» TASK DESCRIPTION:
Identify the line in which "(763, 667) none" appears, then reproduce that line and all remaining lines of the records word for word.

======== THE RECORDS

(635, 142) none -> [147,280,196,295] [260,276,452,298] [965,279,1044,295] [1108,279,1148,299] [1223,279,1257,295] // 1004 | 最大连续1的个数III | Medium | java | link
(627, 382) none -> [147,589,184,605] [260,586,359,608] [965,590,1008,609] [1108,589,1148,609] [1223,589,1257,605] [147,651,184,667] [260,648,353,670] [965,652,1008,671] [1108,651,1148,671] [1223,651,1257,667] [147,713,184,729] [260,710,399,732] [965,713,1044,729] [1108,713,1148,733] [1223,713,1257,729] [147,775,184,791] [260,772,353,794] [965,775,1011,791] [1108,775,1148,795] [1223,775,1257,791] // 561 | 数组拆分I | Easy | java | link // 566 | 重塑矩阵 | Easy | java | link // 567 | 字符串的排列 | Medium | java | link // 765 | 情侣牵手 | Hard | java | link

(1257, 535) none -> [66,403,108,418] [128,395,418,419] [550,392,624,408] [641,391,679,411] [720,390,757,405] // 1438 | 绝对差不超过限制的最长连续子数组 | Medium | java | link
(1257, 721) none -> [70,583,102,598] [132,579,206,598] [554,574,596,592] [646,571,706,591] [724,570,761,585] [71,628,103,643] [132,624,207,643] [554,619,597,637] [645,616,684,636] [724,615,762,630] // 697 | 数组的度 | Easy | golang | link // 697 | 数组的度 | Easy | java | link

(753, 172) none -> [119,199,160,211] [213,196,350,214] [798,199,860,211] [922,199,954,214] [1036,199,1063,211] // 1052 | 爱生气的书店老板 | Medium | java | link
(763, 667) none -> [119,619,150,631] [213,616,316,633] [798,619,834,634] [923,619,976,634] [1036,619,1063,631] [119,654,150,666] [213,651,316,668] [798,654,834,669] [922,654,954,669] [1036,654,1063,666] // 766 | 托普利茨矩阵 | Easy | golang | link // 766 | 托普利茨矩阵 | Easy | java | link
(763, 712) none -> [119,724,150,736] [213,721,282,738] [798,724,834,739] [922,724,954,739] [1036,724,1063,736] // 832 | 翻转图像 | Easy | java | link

================

» TASK RESPONSE:
(763, 667) none -> [119,619,150,631] [213,616,316,633] [798,619,834,634] [923,619,976,634] [1036,619,1063,631] [119,654,150,666] [213,651,316,668] [798,654,834,669] [922,654,954,669] [1036,654,1063,666] // 766 | 托普利茨矩阵 | Easy | golang | link // 766 | 托普利茨矩阵 | Easy | java | link
(763, 712) none -> [119,724,150,736] [213,721,282,738] [798,724,834,739] [922,724,954,739] [1036,724,1063,736] // 832 | 翻转图像 | Easy | java | link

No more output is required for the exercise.